> _About this task_
Transcribe the records exactly. Pictures do not belong in the transcription.
[Opening Input material section]
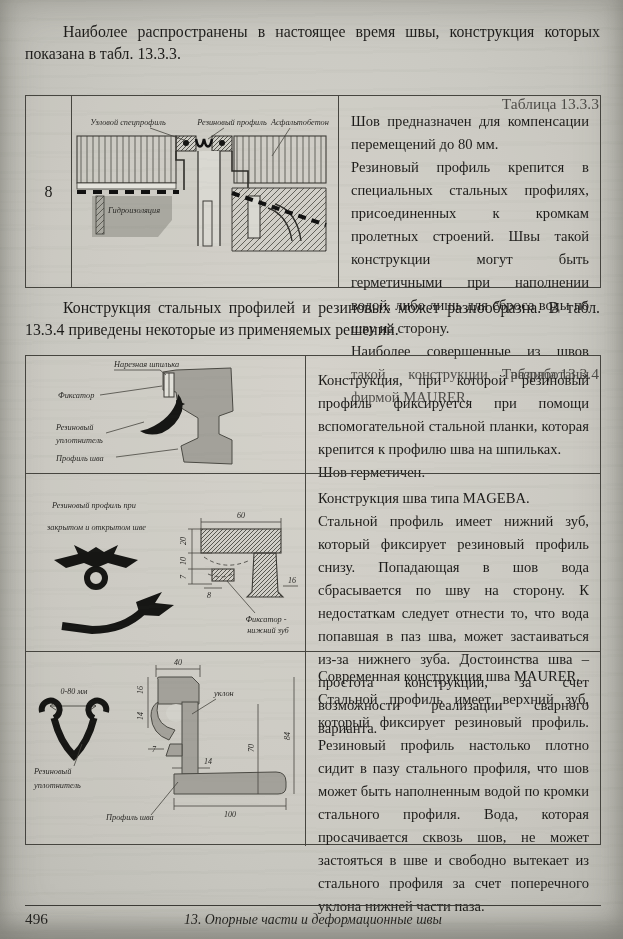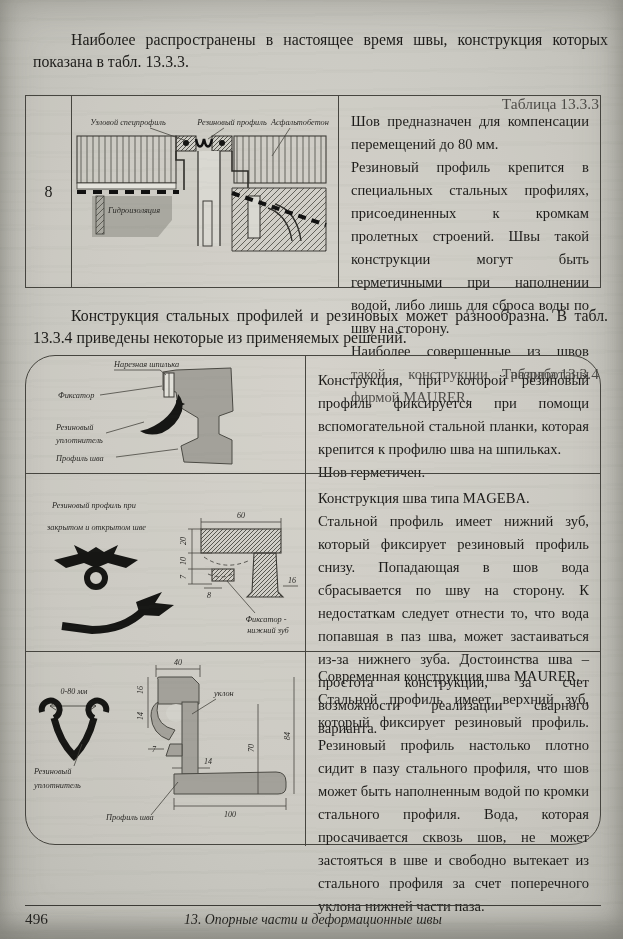--- a/index.html
+++ b/index.html
@@ -10,31 +10,31 @@
   }
   .sheet{position:absolute;inset:0;}
   
   .ghost{position:absolute;inset:0;pointer-events:none;opacity:.55;
     background:
       repeating-linear-gradient(179deg, rgba(115,125,105,.05) 0 3px, transparent 3px 19px),
       repeating-linear-gradient(1deg, rgba(100,110,95,.04) 0 2px, transparent 2px 23px);
     filter:blur(.6px);}
   .vignette{position:absolute;inset:0;pointer-events:none;
     box-shadow:inset 0 0 46px rgba(80,80,70,.38), inset 0 -14px 18px rgba(70,70,62,.28);}
-  p{margin:8px;}
+  p{margin:0;}
   .body-par{position:absolute;left:25px;width:575px;font-size:15.8px;line-height:22px;
     text-align:justify;text-indent:38px;}
   .tbl-label{position:absolute;right:24px;font-size:15.5px;margin-top:32px;}
   .tframe{position:absolute;left:25px;width:576px;border:1.6px solid #46453f;box-sizing:border-box;background:rgba(210,208,200,.25);}
   .t1{top:95px;height:193px;display:flex;}
   .t1 .num-col{width:45px;border-right:1.4px solid #46453f;display:flex;align-items:center;justify-content:center;font-size:16px;}
   .t1 .draw-col{width:266px;border-right:1.4px solid #46453f;position:relative;}
   .t1 .text-col{flex:1;padding:14px 11px 0 12px;}
   .cell-text{font-size:14.6px;line-height:23px;text-align:justify;white-space:pre-line;}
-  .t2{top:355px;height:490px;display:flex;flex-direction:column;border-radius:30px;}
+  .t2{top:355px;height:490px;display:flex;flex-direction:column;}
   .t2 .row{display:flex;box-sizing:border-box;}
   .t2 .row + .row{border-top:1.4px solid #46453f;}
   .t2 .draw-col{width:280px;border-right:1.4px solid #46453f;position:relative;box-sizing:border-box;}
   .t2 .text-col{flex:1;padding:13px 11px 0 12px;box-sizing:border-box;}
   .r1{height:117px;} .r2{height:178px;} .r3{height:195px;}
   svg{display:block;}
   svg text{font-family:"Liberation Serif", serif;fill:#2a2926;}
   .lbl{font-style:italic;font-size:8.3px;}
   .dim{font-style:italic;font-size:8px;}
   .footer-rule{position:absolute;left:25px;right:22px;top:905px;border-top:1.5px solid #3c3b37;}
[Closing Input material section]
> _Solved exercise_
--- a/index.html
+++ b/index.html
@@ -10,31 +10,31 @@
   }
   .sheet{position:absolute;inset:0;}
   
   .ghost{position:absolute;inset:0;pointer-events:none;opacity:.55;
     background:
       repeating-linear-gradient(179deg, rgba(115,125,105,.05) 0 3px, transparent 3px 19px),
       repeating-linear-gradient(1deg, rgba(100,110,95,.04) 0 2px, transparent 2px 23px);
     filter:blur(.6px);}
   .vignette{position:absolute;inset:0;pointer-events:none;
     box-shadow:inset 0 0 46px rgba(80,80,70,.38), inset 0 -14px 18px rgba(70,70,62,.28);}
-  p{margin:8px;}
+  p{margin:0;}
   .body-par{position:absolute;left:25px;width:575px;font-size:15.8px;line-height:22px;
     text-align:justify;text-indent:38px;}
   .tbl-label{position:absolute;right:24px;font-size:15.5px;margin-top:32px;}
   .tframe{position:absolute;left:25px;width:576px;border:1.6px solid #46453f;box-sizing:border-box;background:rgba(210,208,200,.25);}
   .t1{top:95px;height:193px;display:flex;}
   .t1 .num-col{width:45px;border-right:1.4px solid #46453f;display:flex;align-items:center;justify-content:center;font-size:16px;}
   .t1 .draw-col{width:266px;border-right:1.4px solid #46453f;position:relative;}
   .t1 .text-col{flex:1;padding:14px 11px 0 12px;}
   .cell-text{font-size:14.6px;line-height:23px;text-align:justify;white-space:pre-line;}
-  .t2{top:355px;height:490px;display:flex;flex-direction:column;border-radius:30px;}
+  .t2{top:355px;height:490px;display:flex;flex-direction:column;}
   .t2 .row{display:flex;box-sizing:border-box;}
   .t2 .row + .row{border-top:1.4px solid #46453f;}
   .t2 .draw-col{width:280px;border-right:1.4px solid #46453f;position:relative;box-sizing:border-box;}
   .t2 .text-col{flex:1;padding:13px 11px 0 12px;box-sizing:border-box;}
   .r1{height:117px;} .r2{height:178px;} .r3{height:195px;}
   svg{display:block;}
   svg text{font-family:"Liberation Serif", serif;fill:#2a2926;}
   .lbl{font-style:italic;font-size:8.3px;}
   .dim{font-style:italic;font-size:8px;}
   .footer-rule{position:absolute;left:25px;right:22px;top:905px;border-top:1.5px solid #3c3b37;}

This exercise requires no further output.